• _What you will do_:
Set every entry below down once more, exactly as it stands, without images.

-------------------------

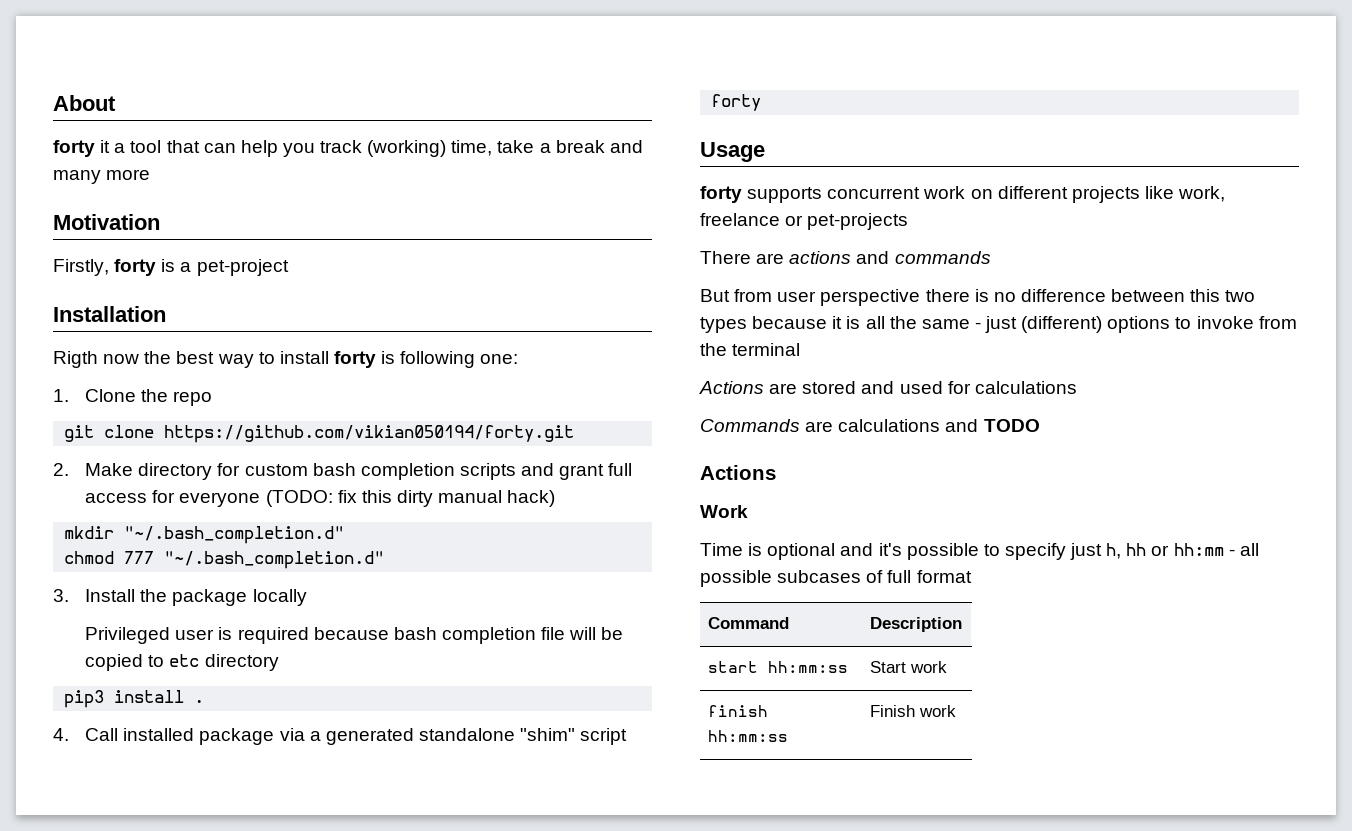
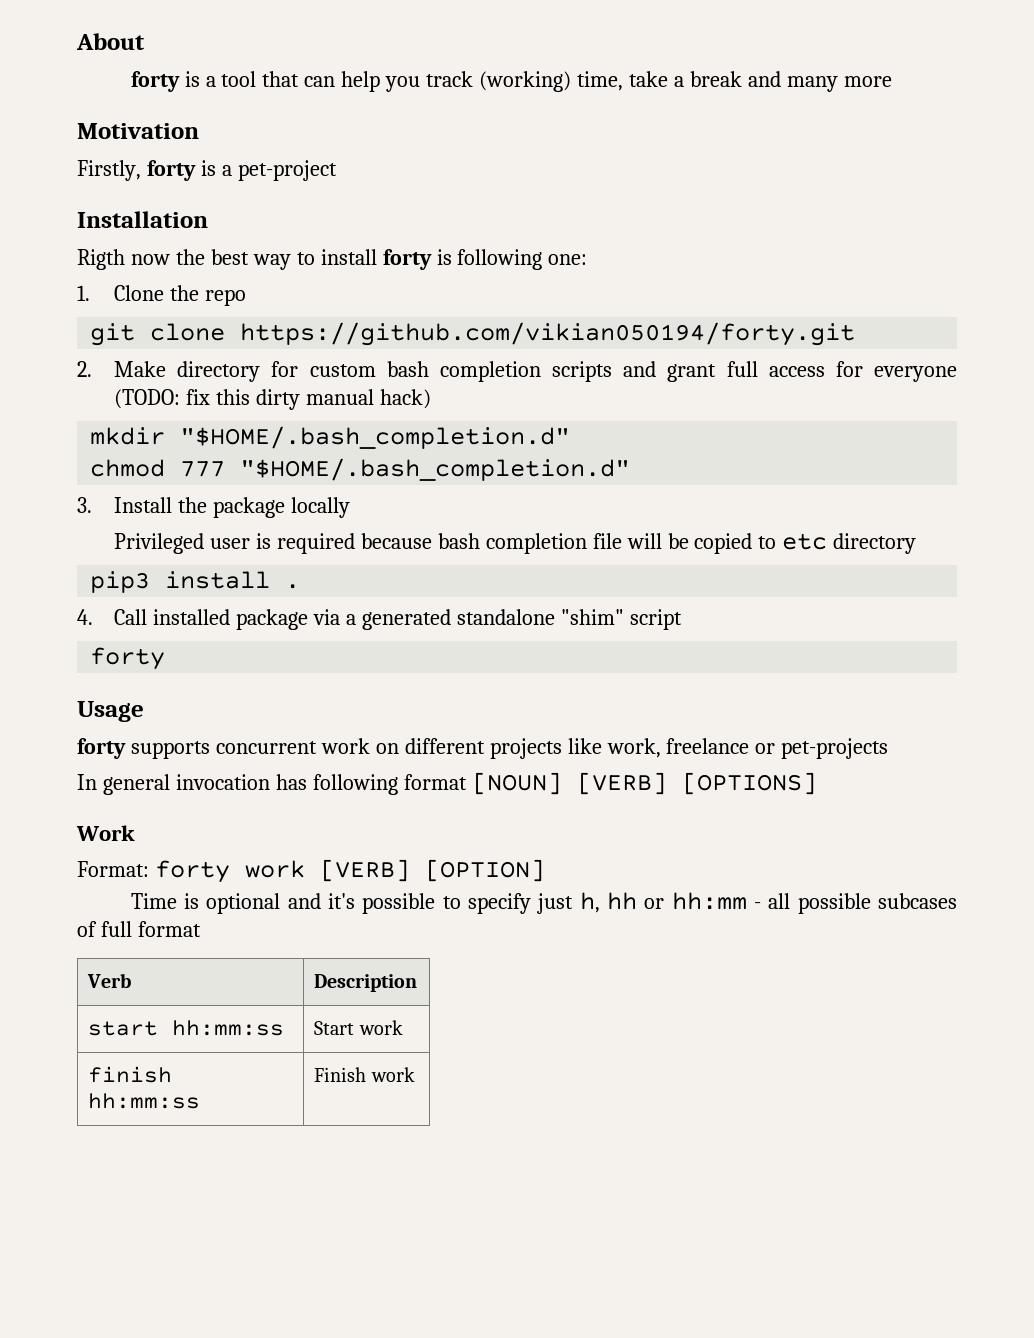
- forty it a tool that can help you track (working) time, take a break and many more
+ forty is a tool that can help you track (working) time, take a break and many more
- mkdir "~/.bash_completion.d"
+ mkdir "$HOME/.bash_completion.d"
- chmod 777 "~/.bash_completion.d"
+ chmod 777 "$HOME/.bash_completion.d"
- There are actions and commands
- But from user perspective there is no difference between this two types because it is all the same - just (different) options to invoke from the terminal
- Actions are stored and used for calculations
- Commands are calculations and TODO
- Actions
+ In general invocation has following format [NOUN] [VERB] [OPTIONS]
  Work
+ Format: forty work [VERB] [OPTION]
- Command | Description
+ Verb | Description

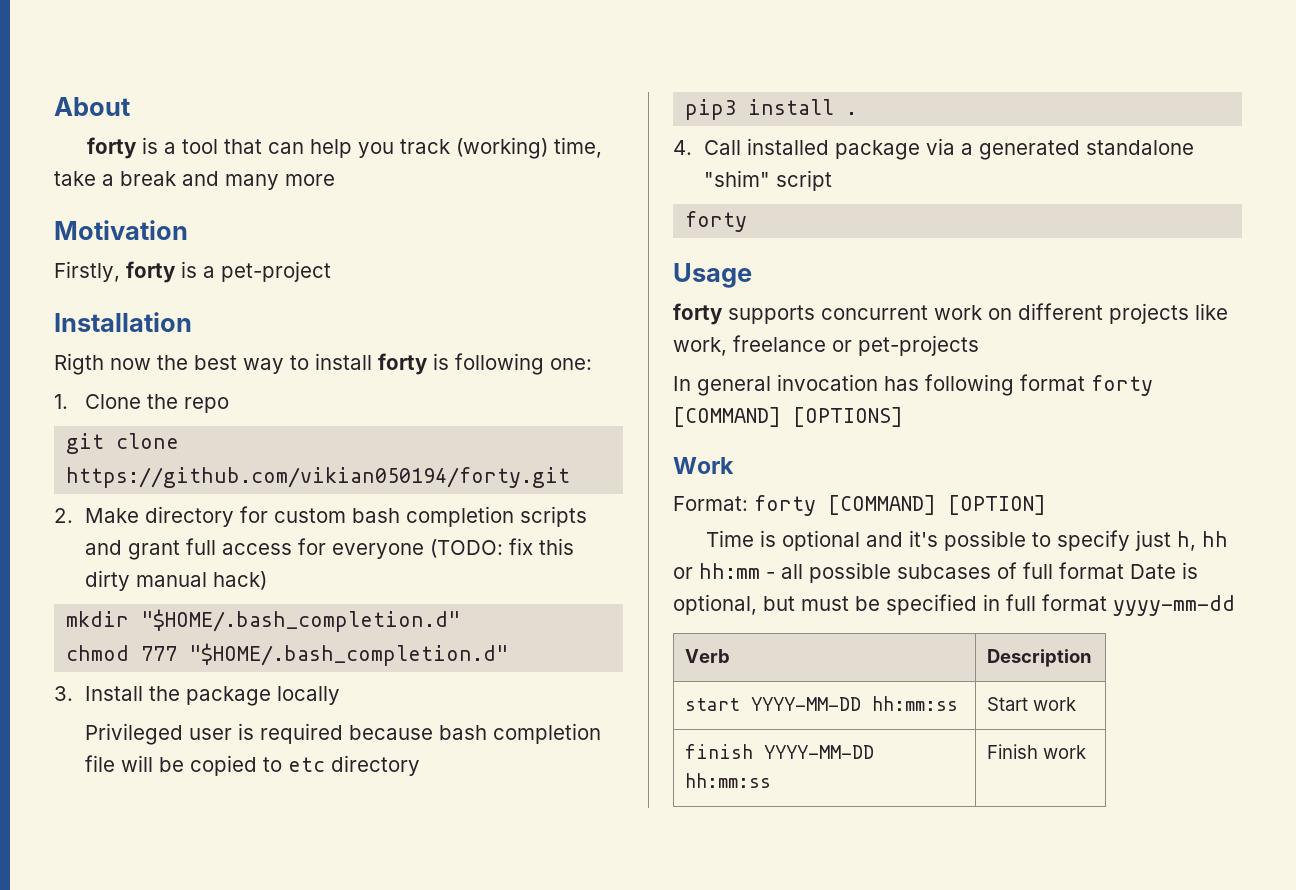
- In general invocation has following format [NOUN] [VERB] [OPTIONS]
+ In general invocation has following format forty [COMMAND] [OPTIONS]
- Format: forty work [VERB] [OPTION]
+ Format: forty [COMMAND] [OPTION]
- Time is optional and it's possible to specify just h, hh or hh:mm - all possible subcases of full format
+ Time is optional and it's possible to specify just h, hh or hh:mm - all possible subcases of full format Date is optional, but must be specified in full format yyyy-mm-dd
- start hh:mm:ss | Start work
+ start YYYY-MM-DD hh:mm:ss | Start work
- finish hh:mm:ss | Finish work
+ finish YYYY-MM-DD hh:mm:ss | Finish work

-------------------------

• _Solution to the problem_:
- forty it a tool that can help you track (working) time, take a break and many more
+ forty is a tool that can help you track (working) time, take a break and many more
- mkdir "~/.bash_completion.d"
+ mkdir "$HOME/.bash_completion.d"
- chmod 777 "~/.bash_completion.d"
+ chmod 777 "$HOME/.bash_completion.d"
- There are actions and commands
- But from user perspective there is no difference between this two types because it is all the same - just (different) options to invoke from the terminal
- Actions are stored and used for calculations
- Commands are calculations and TODO
- Actions
+ In general invocation has following format [NOUN] [VERB] [OPTIONS]
  Work
+ Format: forty work [VERB] [OPTION]
- Command | Description
+ Verb | Description

- In general invocation has following format [NOUN] [VERB] [OPTIONS]
+ In general invocation has following format forty [COMMAND] [OPTIONS]
- Format: forty work [VERB] [OPTION]
+ Format: forty [COMMAND] [OPTION]
- Time is optional and it's possible to specify just h, hh or hh:mm - all possible subcases of full format
+ Time is optional and it's possible to specify just h, hh or hh:mm - all possible subcases of full format Date is optional, but must be specified in full format yyyy-mm-dd
- start hh:mm:ss | Start work
+ start YYYY-MM-DD hh:mm:ss | Start work
- finish hh:mm:ss | Finish work
+ finish YYYY-MM-DD hh:mm:ss | Finish work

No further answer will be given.